At that train wreck of a photo shoot mentioned in her book, Mindy put her foot down and, much to the dismay of the photographer, made that seamstress completely deconstruct that expensive dress to fit her — because she deserved to look and feel good. “I spent the rest of the shoot having a blast and posing goofily for photos with my pal, like the awesome, Most Beautiful, and Least Dressable Girl that I was,” she says in her book. I may not be perfect, but no one is. Mindy’s book taught me that it is okay to be okay with that.

Being the boss at The Mindy Project, she has the power of who to hire. In a Glamour interview, she talked about hiring on her show: “It’s my responsibility to try to encourage groups that don’t get represented. I can’t just hire willy-nilly. It’s important for me to have our eight female writers because my show is about women.”

Kaling’s feminist ideals are extremely prominent both on and off the screen. Her character, Mindy Lahiri, is a successful OB/GYN that is not only a partner at a successful practice, but she is currently establishing her own fertility clinic, all while being pregnant. Talk about a plate full! Off screen, she volunteers with Made With Code, a Google organization that mentors girls who want to go into the field of technology, teaching them to code.

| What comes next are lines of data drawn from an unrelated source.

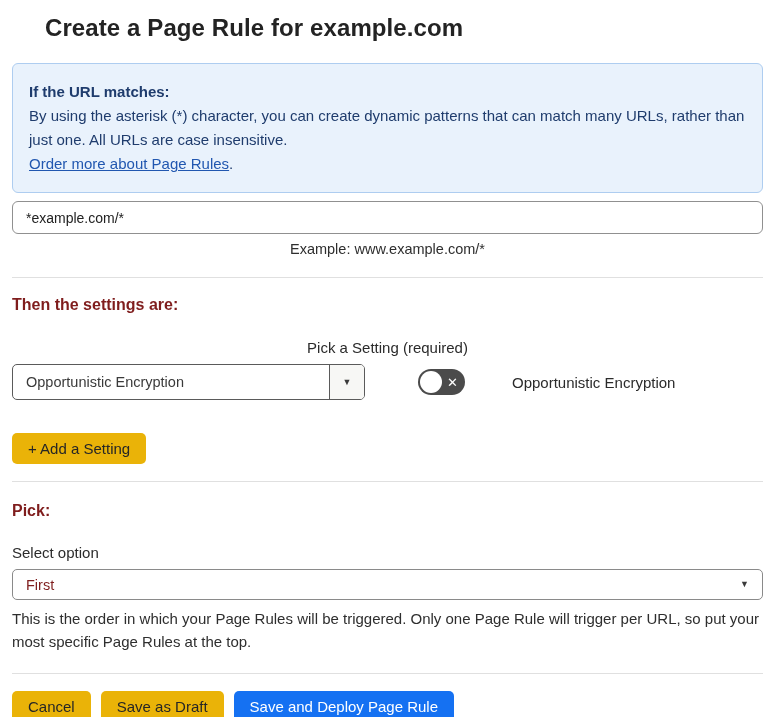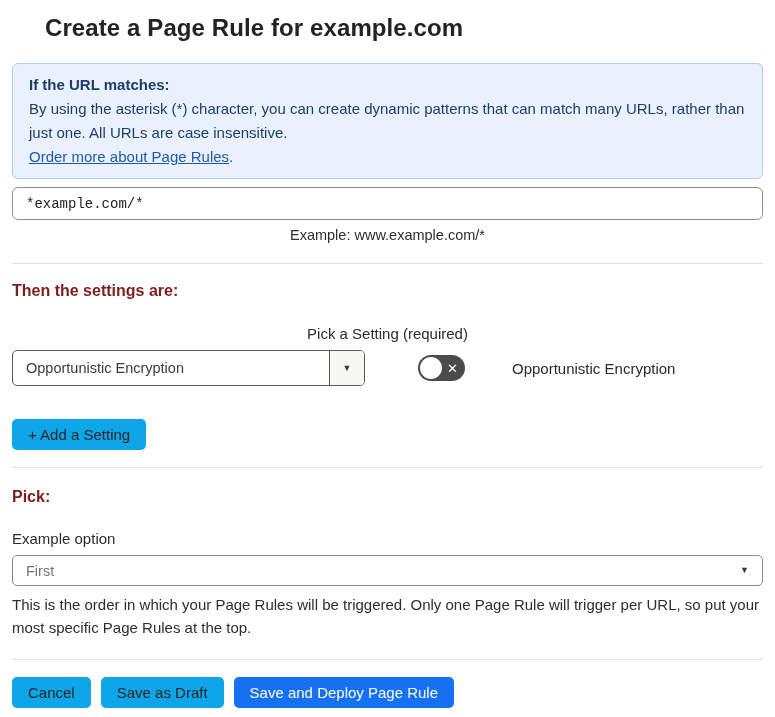"If the URL matches:" .info-box { padding: 9px 16px -> 16px 16px }
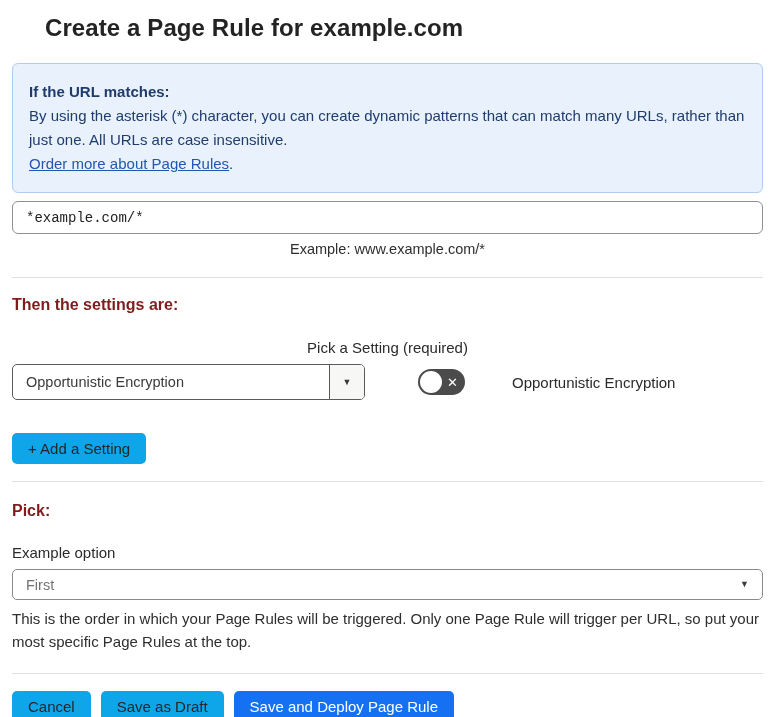"*example.com/*" .text-input { font-family: Liberation Mono, monospace -> Liberation Sans, sans-serif }
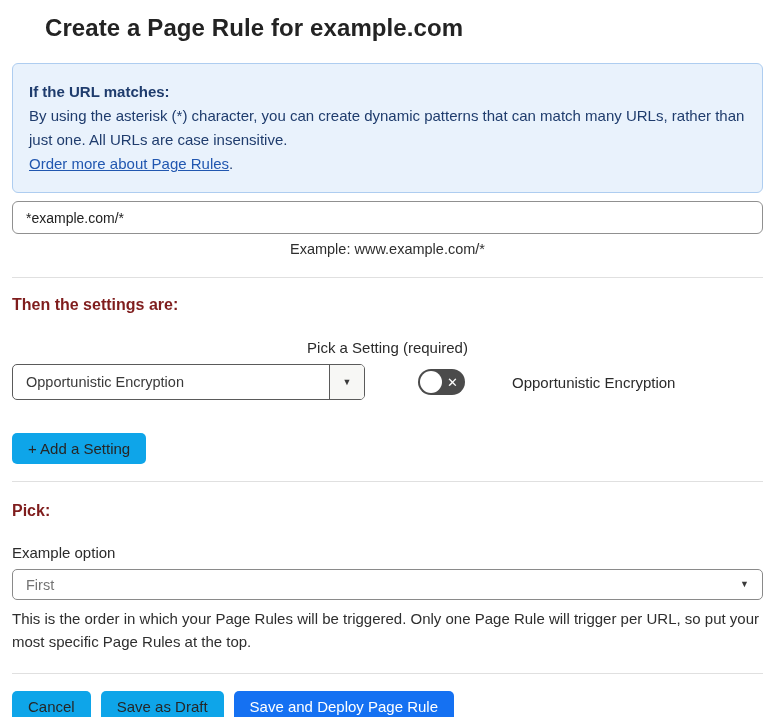"+ Add a Setting" .btn { background: #0ea5e9 -> #eab308 }
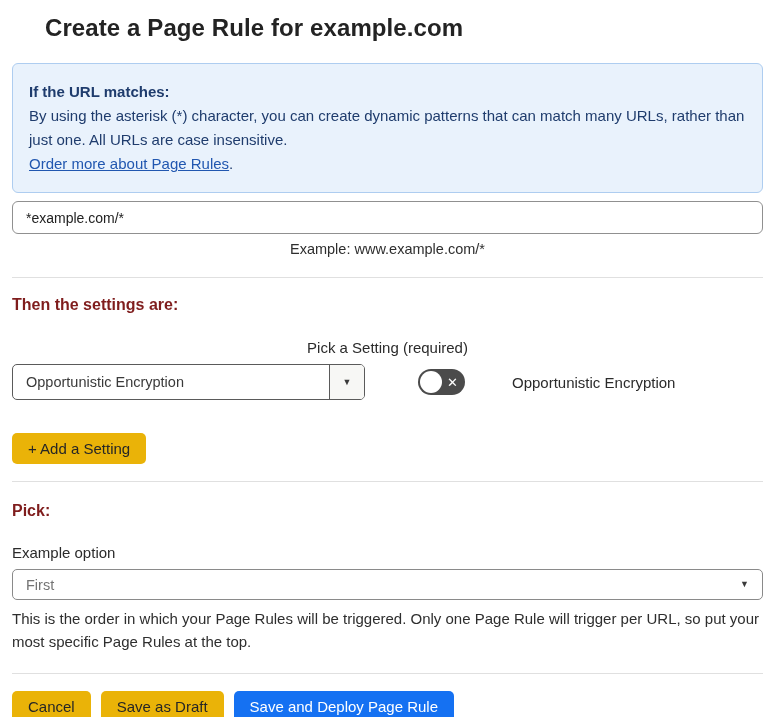"Example option" label.field-label { text: Example -> Select }
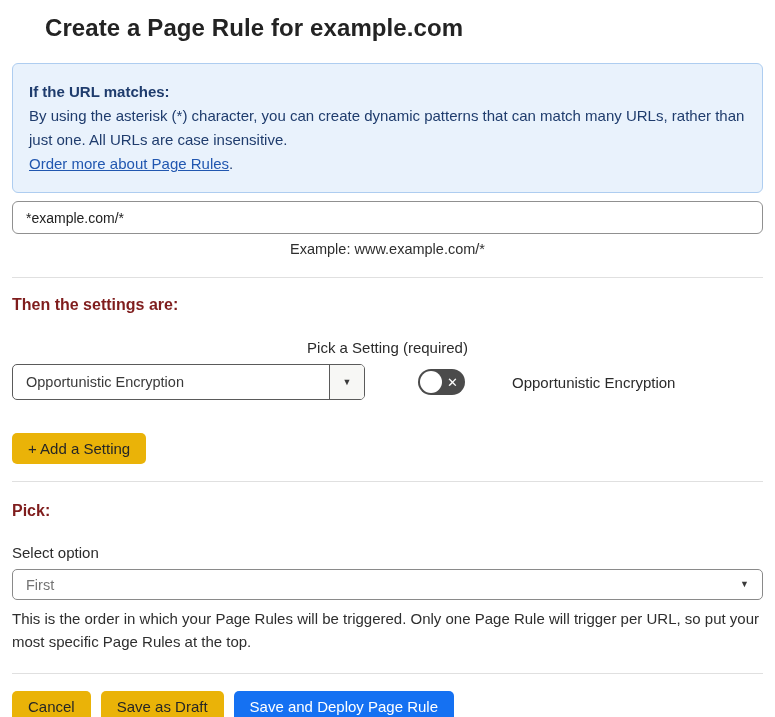"First" .select-box .select-value { color: #737373 -> #7f1d1d }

I could go on and on about this beautiful and inspiring woman forever, but that would take more time than you or I have or would wish to spend. The bottom line is that Mindy Kaling is my role model, and she should be one to any young girl wanting to be something. Whether it’s writing like her and me, medicine, fashion, teaching, dog walking, banana peeling — it is extremely important for young girls to have someone like Mindy in their lives, giving them the idea that it is possible.

“I think I’ve always wanted to be a role model, and I think… everyone should try to live their life like they’d like to be a role model,” she said in an NPR interview for their Changing Lives of Women series.

From breaking glass ceilings to graduating from a prestigious college to putting her foot down at a photo shoot that made her feel less than perfect, Kaling can do no wrong. When you can hurdle ever roadblock and stereotype in that way, it is impossible to be described as anything other than lovely.